Il Centro Astalli sottolinea ancora il nodo degli investimenti nei paesi di provenienza: “Gli investimenti che l’Europa vuole assicurare negli anni devono essere investimenti finalizzati alla crescita di questi paesi e non al blocco della partenze o comunque a rendere più difficoltosa la partenza di queste persone, altrimenti non siamo intervenuti sulle cause della partenza di queste persone”, spiega Ripamonti.
“Quel che chiederemmo è affrontare la questione della mobilità umana nella sua complessità, evitando ogni tipo di semplificazione”, insiste il gesuita.

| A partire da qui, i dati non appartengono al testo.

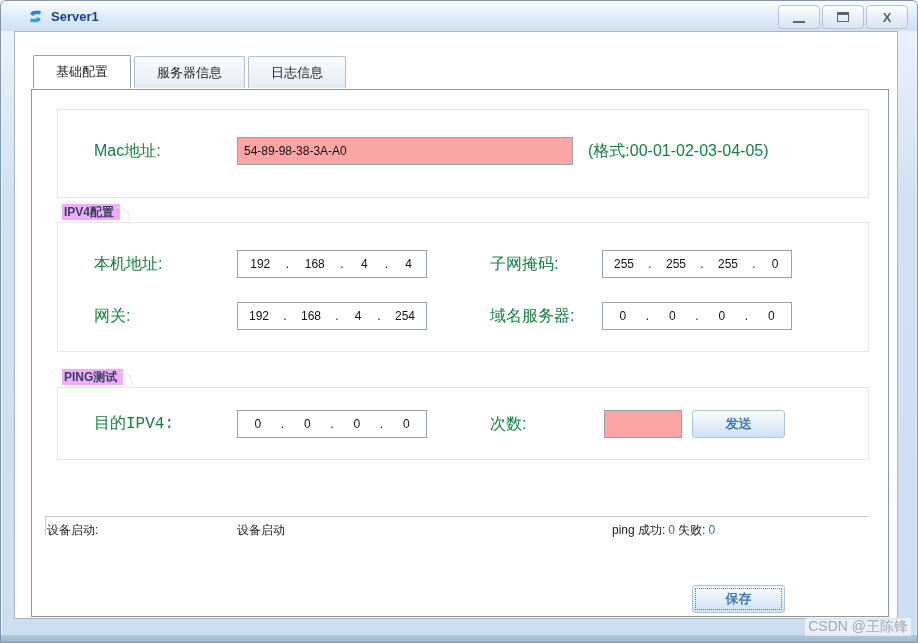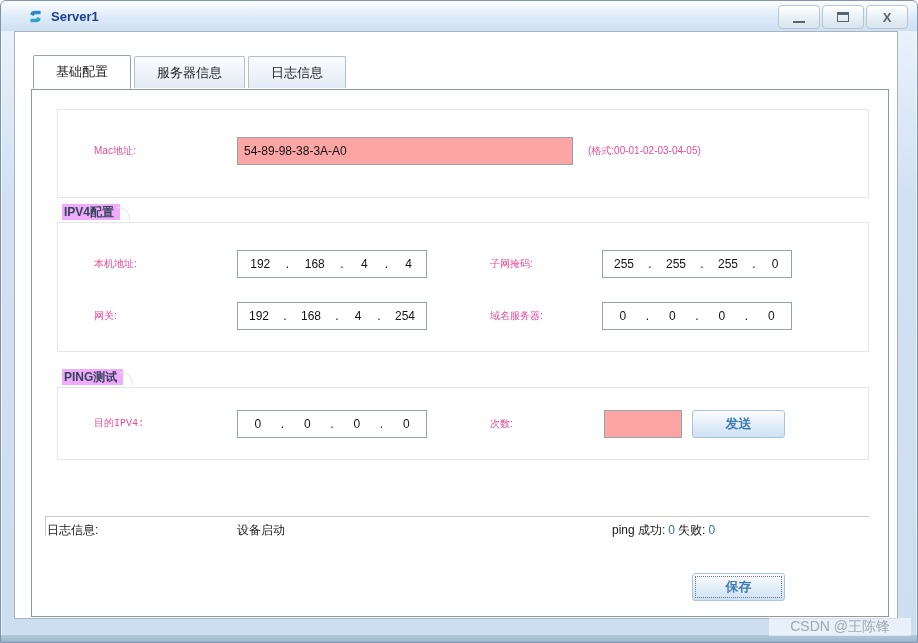--- a/index.html
+++ b/index.html
@@ -39,37 +39,37 @@
   .tab.active { height:34px; background:#ffffff; border:1px solid #97a2ad; border-bottom:1px solid #ffffff;
     margin-bottom:-1px; }
   .pane { position:absolute; left:30px; top:88px; width:858px; height:528px;
     background:#ffffff; border:1px solid #8d97a2; z-index:2; }
   
   .groupbox { position:absolute; border:1px solid #e4e6e8; background:#fff; }
   .group-label { position:absolute; z-index:2; background:#f0abfc; padding:0 6px 0 2px;
     font-weight:bold; font-size:12px; color:#33435a; line-height:16px; }
   .group-label::after { content:""; position:absolute; right:-10px; top:3px; width:12px; height:13px;
     border-top:1px solid #e4e6e8; border-right:1px solid #e4e6e8; border-top-right-radius:12px; }
-  .field-label { position:absolute; line-height:16px; color:#ec4899; font-size:10px; white-space:nowrap; }
+  .field-label { position:absolute; line-height:16px; color:#15803d; font-size:16px; white-space:nowrap; }
   .text-input { position:absolute; height:28px; border:1px solid #99a1a9; background:#fca5a5;
     font-family:"Liberation Sans","DejaVu Sans",sans-serif; font-size:12px; color:#111;
     padding:0 6px; outline:none; }
   .ip-box { position:absolute; height:28px; width:190px; border:1px solid #99a1a9; background:#fff;
     display:flex; align-items:center; justify-content:space-evenly; font-size:12px; color:#111; }
   .ip-box span { display:inline-block; text-align:center; min-width:10px; }
   .btn { position:absolute; width:93px; height:28px; border:1px solid #aac4dd; border-radius:3px;
     background:linear-gradient(#fbfdfe,#e7f0f9 45%,#cde1f3);
     color:#3f7ab5; font-weight:bold; font-size:13px; display:flex; align-items:center; justify-content:center;
     cursor:default; }
-  .btn.focused { outline:1px dotted #6e7a88; outline-offset:-4px; }
+  .btn.focused { outline:1px dotted #6e7a88; outline-offset:-4px;margin-top:12px; }
   .divider { position:absolute; background:#c9c9c9; }
   .status-text { position:absolute; line-height:16px; font-size:12px; color:#1a1a1a; white-space:nowrap; }
   .ping-val { color:#2e6fba; padding:0 3px; }
   .watermark { position:absolute; right:6px; top:617px; font-size:14px; color:#9fa8b0;
-    background:rgba(255,255,255,.55); padding:0 21px; z-index:5; }
+    background:rgba(255,255,255,.55); padding:0 3px; z-index:5; }
 </style>
 </head>
 <body>
 
 <div class="window">
 
   <div class="titlebar">
     <svg class="app-icon" viewBox="0 0 16 16">
       <path d="M3.2 6.2 q0-3.6 4.6-3.6 h5 v3.2 h-4.6 q-1.8 0-1.8 1.8 z" fill="#2f86c8"></path>
       <path d="M12.8 9.8 q0 3.6-4.6 3.6 h-5 v-3.2 h4.6 q1.8 0 1.8-1.8 z" fill="#35a3cc"></path>
@@ -171,21 +171,21 @@
     </div>
 
     <div class="field-label" style="left:458px; top:326px;">次数:</div>
     <input class="text-input" style="left: 572px; top: 320px; width: 78px;" value="">
     <div class="btn" style="left:660px; top:320px;">
         <span>发送</span>
       </div>
 
     <div class="divider" style="left:13px; top:426px; width:824px; height:1px;"></div>
     <div class="divider" style="left:13px; top:426px; width:1px; height:20px;"></div>
-    <div class="status-text" style="left:15px; top:432px;">日志信息:</div>
+    <div class="status-text" style="left:15px; top:432px;">设备启动:</div>
     <div class="status-text" style="left:205px; top:432px;">设备启动</div>
     <div class="status-text" style="left:580px; top:432px;">
       <span>ping 成功:</span><span class="ping-val">0</span><span>失败:</span><span class="ping-val">0</span>
     </div>
 
     <div class="btn focused" style="left:660px; top:483px;">
         <span>保存</span>
       </div>
   </div>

L’Italia, da parte sua, dovrebbe procedere in un atteggiamento di “uscita dall’emergenza migrazione”: “Fino a qualche anno fa c’era stato un tentativo di strutturare l’accoglienza e l’integrazione con gli Sprar”, spiega padre Ripamonti, “poi c’è stata la parentesi dei decreti sicurezza di Salvini che hanno segnato una battuta d’arresto sulla politica di accolgienza e integrazione. La pandemia ha creato uno squilibrio generale, ma crediamo che si debba investire su un futuro che va in direzione della convivenza tra diversi. Si deve prensare all’accoglienza con l’integrazione: se volgiamo una comunità in cui non ci sia la guerra tra poveri bisogna investire in modo che si possa convivere nella diversità”.
“Crediamo che l’orizzonte sia riconoscere diritti per tutti, una cittadinanza inclusiva e non una cittadinanza che escluda”, afferma il gesuita.
Una revisione della convenzione di Ginevra sui rifugiati non sembra al momento un obiettivo raggiungibile: “Essendoci divisioni sia in seno a comunità internzionale che in Europea il rischio è ridurre il diritto anziché aumentarlo”, siega padre Ripamonti: “Aspetterei tempi più opportuni”.
Altro è affrontare il tema dei diritti per gli gli stranieri che sono in Italia. La pandemia, come è raccontato nel recente libro “La trappola del virus” che proprio il Centro Astalli ha pubblicato, ha fatto sparire il tema dei migranti dai radar della politica e dell’informazione, sia in positivo (sono diminuite le retoriche xenofobe) che in negativo (è diminuita anche la consapevolezza del dramma migratorio). Una situazione che, invece, “dovrebbe essere l’occasione – spiega il gesuita – per affrontare le questioni in modo meno conflittuale e più razionale. I diritti non devono essere un privilegio, riservato agli europei e che esclude gli altri. Riguardano a 360 gradi tutti i cittadini: il diritto alla salute, il diritto al lavoro, il diritto alla casa, sono temi che riguardano anche i migranti e i rifugiati, ed è possibile recuperare il discorso sui migranti facendo leva su una dimensione pià trasversale dell’attenzione a chi viene emarginato nella nostra società. Rimettere mano allo Stato sociale che negli ultimi 20, 30 anni è stato soggetto a tagli un po’ netti, in un momento come quello attuale in cui si allarga il numero dei poveri, permette di affrontare la questione con un’apertura mentale e legislativa più ampia. Non cavalcando la guerra tra i poveri – spiega padre Ripamonti – ma, al contrario, in modo più inclusivo”.